They are very different things, even if the code only differs by a few characters.
Let's see your code, and details as to what happens when you use it.
Mark1978
1:06 pm on May 20, 2010 (gmt 0)
Hi Sorry, I probably need to be a bit clearer.
It needs to be a rewrite. As shown below
http://www.example.com/showreel/index/php To http://www.example.com/4-showreel.html
The showreel section that I created is not dynamically created by the CMS. Hence that's why it has a different url. The sections are numbered and named by the CMS and then given a .html extension via .htaccess
Does this make sense? I just want it follow the same convention as the rest of the site.
Thanks
jdMorgan
2:12 pm on May 20, 2010 (gmt 0)
Part of the confusion is mixing-up URLs (used out on the Web) with filepaths (used inside the server).
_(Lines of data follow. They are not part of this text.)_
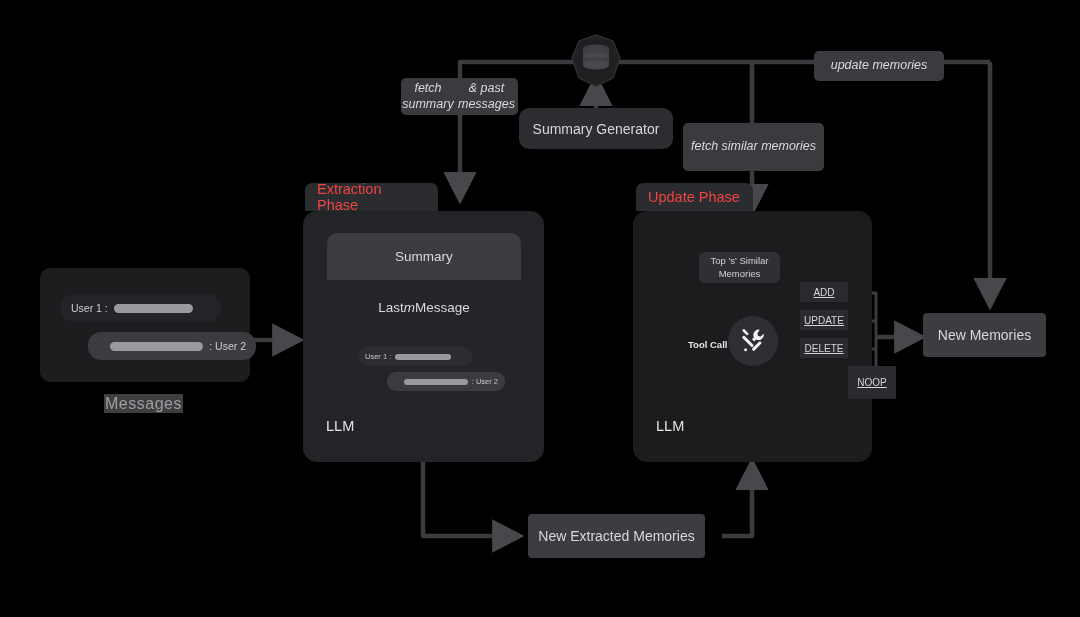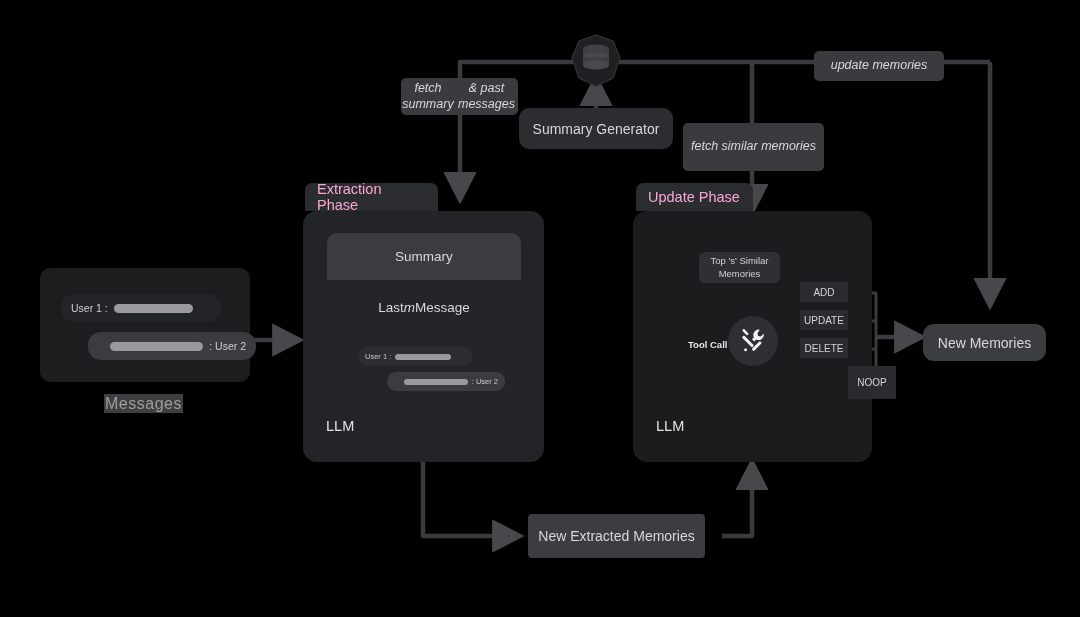--- a/index.html
+++ b/index.html
@@ -23,7 +23,7 @@
     text-align:center;font-size:14px;
   }
   .phase-tag{
-    background:#2b2c2f;border-radius:7px 7px 0 0;color:#f9a8d4;
+    background:#2b2c2f;border-radius:7px 7px 0 0;color:#ef4444;
     display:flex;align-items:center;padding:0 12px;font-size:14.5px;
   }
   .phase-panel{

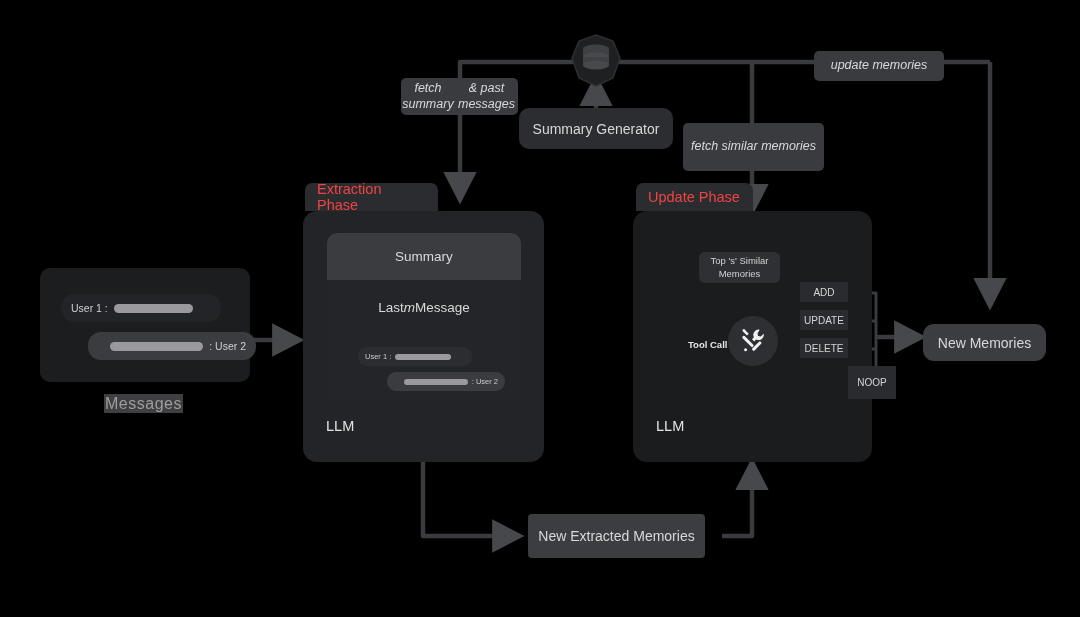--- a/index.html
+++ b/index.html
@@ -70,7 +70,7 @@
   .toolcall-label{position:absolute;font-size:9.5px;font-weight:bold;color:#e4e4e6;}
   .op{
     position:absolute;background:#2a2b2e;border-radius:0;color:#d5d5d8;
-    display:flex;align-items:center;justify-content:center;font-size:10px;
+    display:flex;align-items:center;justify-content:center;font-size:10px;text-decoration:underline;
   }
   .db-icon{position:absolute;}
 </style>

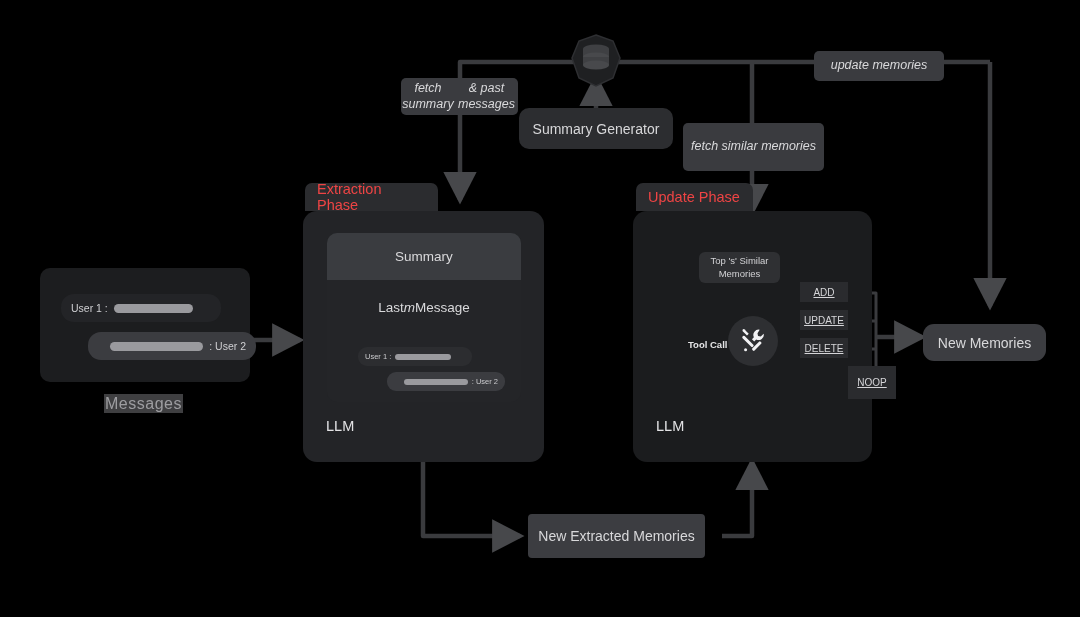--- a/index.html
+++ b/index.html
@@ -203,7 +203,7 @@
     <div class="llm-tag" style="left:23px;top:207px;">LLM</div>
   </div>
 
-  <div class="node box-solid" style="left:923px;top:324px;width:123px;height:37px;border-radius:11px;">New Memories</div>
+  <div class="node box-solid" style="left:923px;top:313px;width:123px;height:44px;">New Memories</div>
 
   <div class="node box-solid" style="left:528px;top:514px;width:177px;height:44px;">New Extracted Memories</div>
 

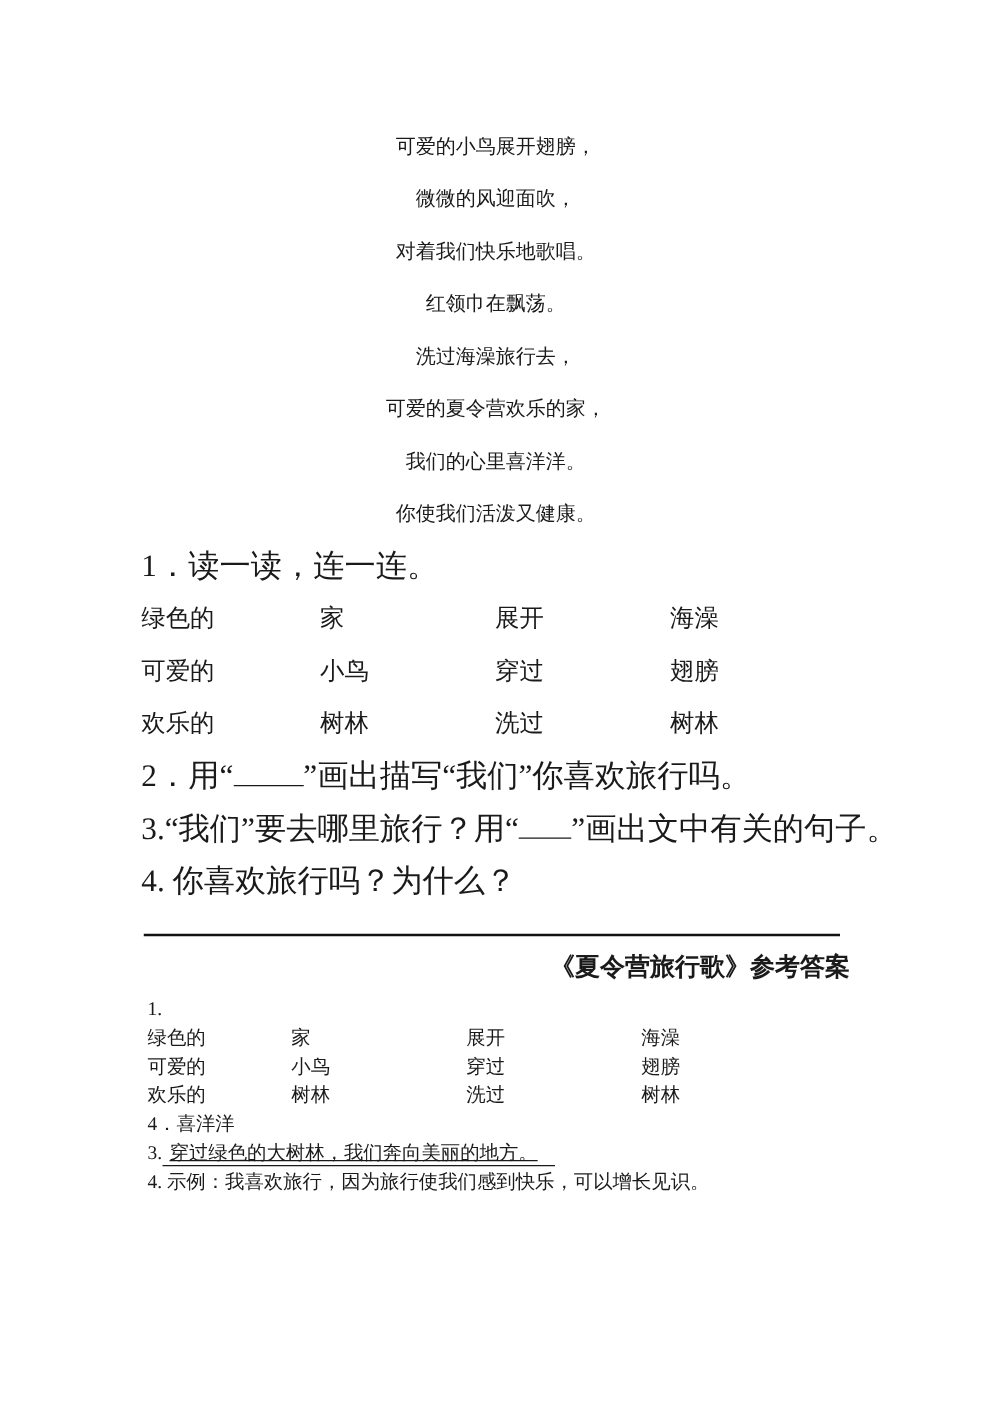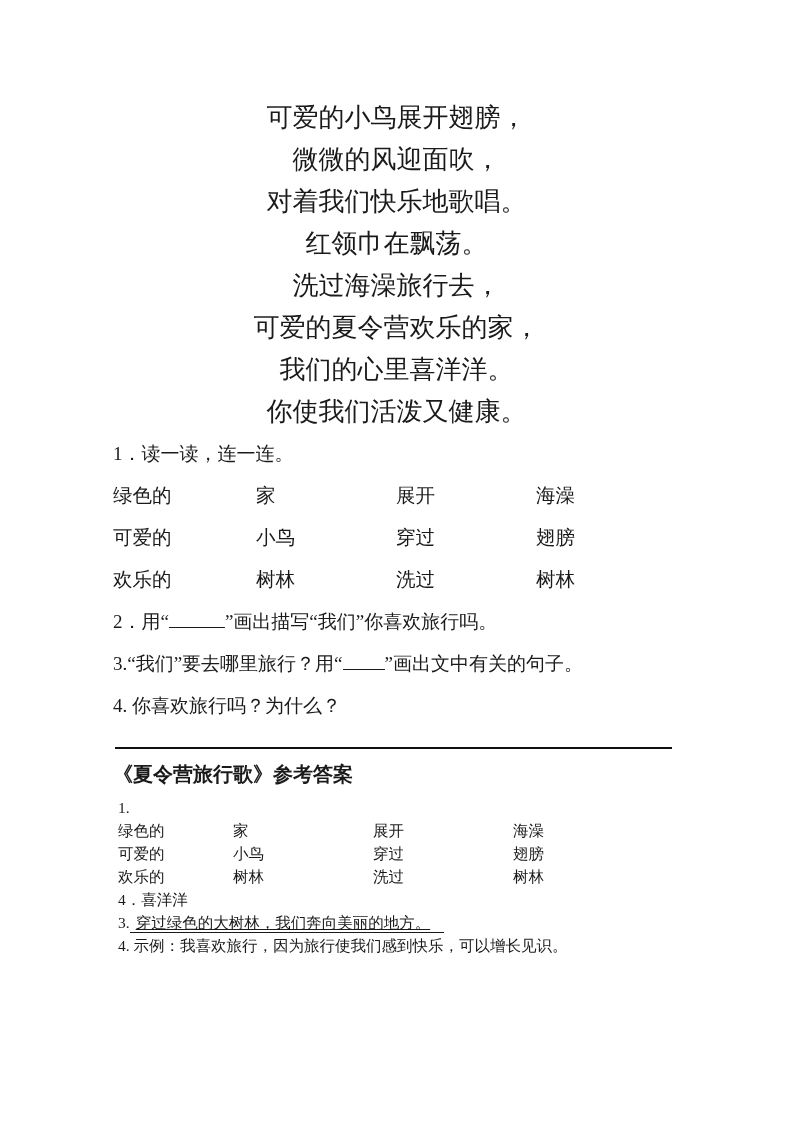--- a/index.html
+++ b/index.html
@@ -20,7 +20,7 @@
   }
   
   .poem-line {
-    font-size: 26px;
+    font-size: 16px;
     height: 42px;
     line-height: 42px;
     text-align: center;

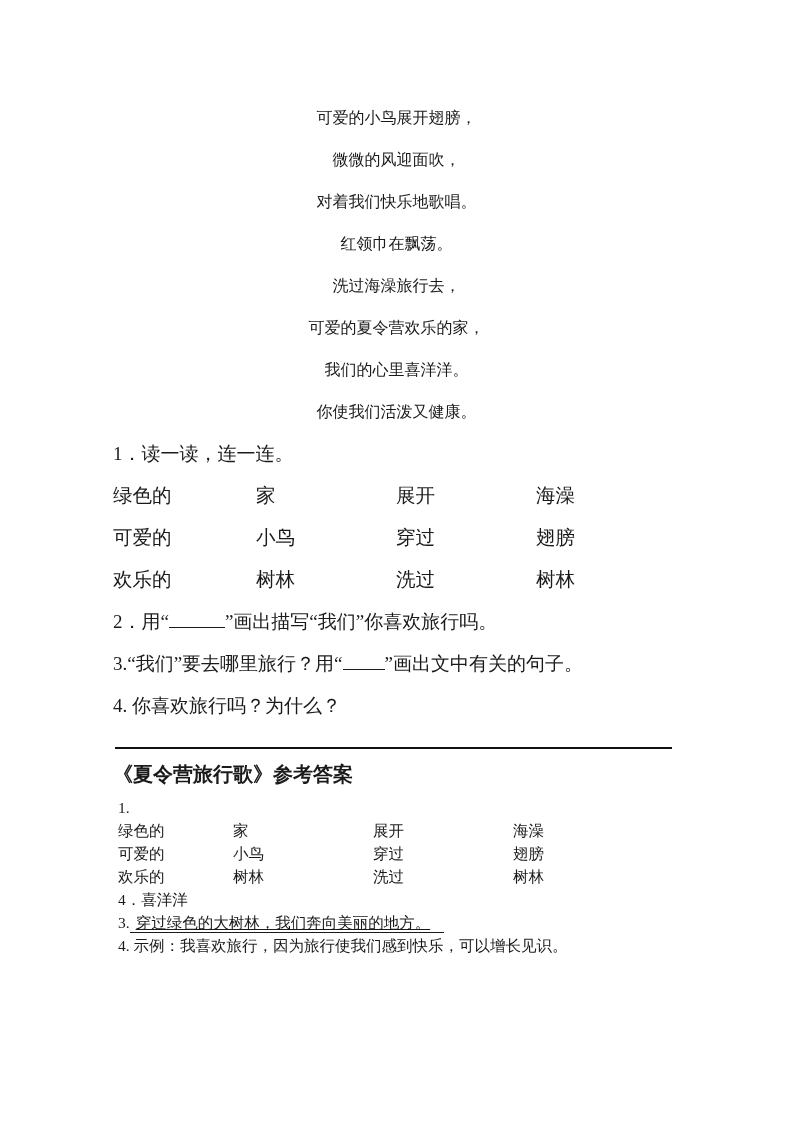--- a/index.html
+++ b/index.html
@@ -28,7 +28,7 @@
   }
   
   .q-line {
-    font-size: 19px;
+    font-size: 25px;
     height: 42px;
     line-height: 42px;
     white-space: nowrap;

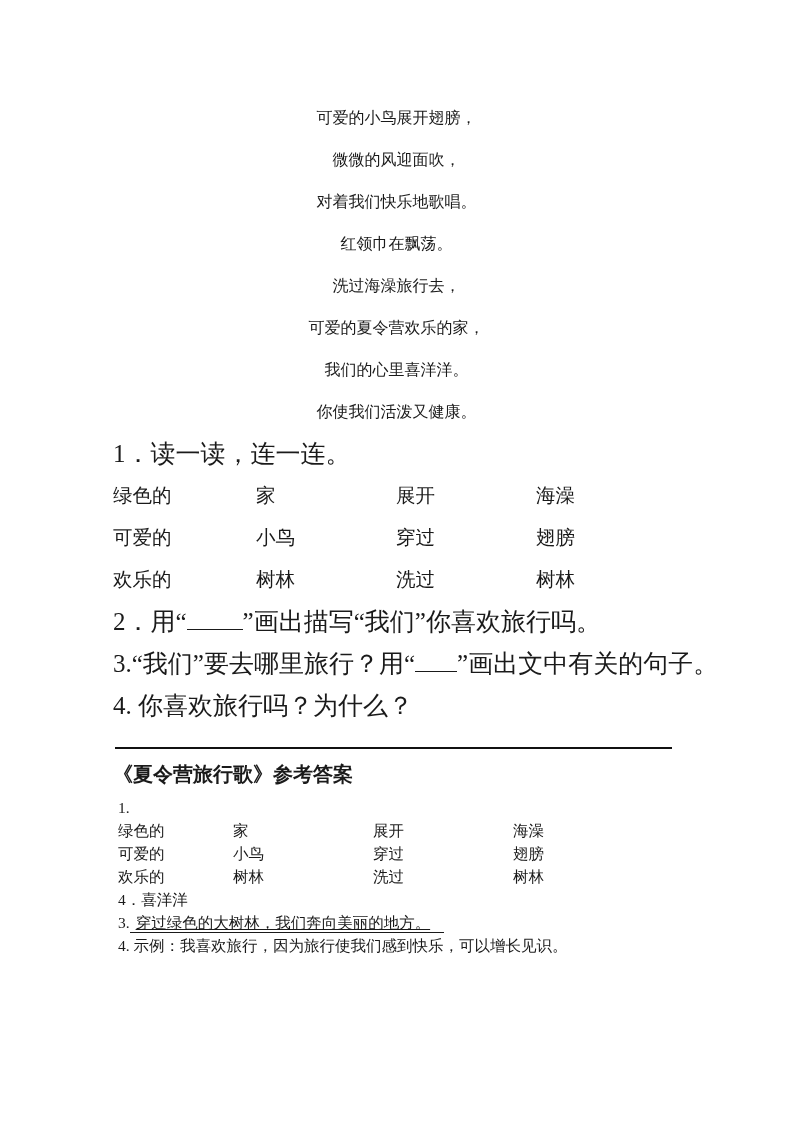--- a/index.html
+++ b/index.html
@@ -61,7 +61,7 @@
   .answer-title {
     font-size: 20px;
     font-weight: bold;
-    text-align: left;
+    text-align: right;
     line-height: 26px;
     margin-top: 12px;
     margin-bottom: 9px;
Another part of the confusion is this, specifically the italicized part: > The sections are numbered and named by the CMS and then given a .html extension via .htaccess
.htaccess does not and cannot do this as described. What .htaccess can do is to take a client request for the client-requested URL http://www.example.com/4-showreel.html and rewrite that request to the script filepath /showreel/index.php (note no protocol or domain on filepath).
So step one is to modify the links and object references on your pages to refer to .html URLs, and step two is to write a rewriterule to "connect" those URLs to the script file at /showreel/index.php
An optional step three is to redirect direct client requests for the script filepath (filepath used as a URL) to the correct .html URL. This must be done last, after everything else is tested and working.
And finally, an additional option is to get rid of the superfluous ".html" extensions on your URLs, since they do nothing whatsoever out on the Web but waste bytes. Extensionless URLs such as http://www.example.com/4-showreel would work just fine.
Anyway, the bottom line is that whatever URL you want to appear in the browser address bar and in search engine results listings is the URL you must link to on your pages. Pages define URLs, and once a URL is published, mod_rewrite in .htaccess cannot change it.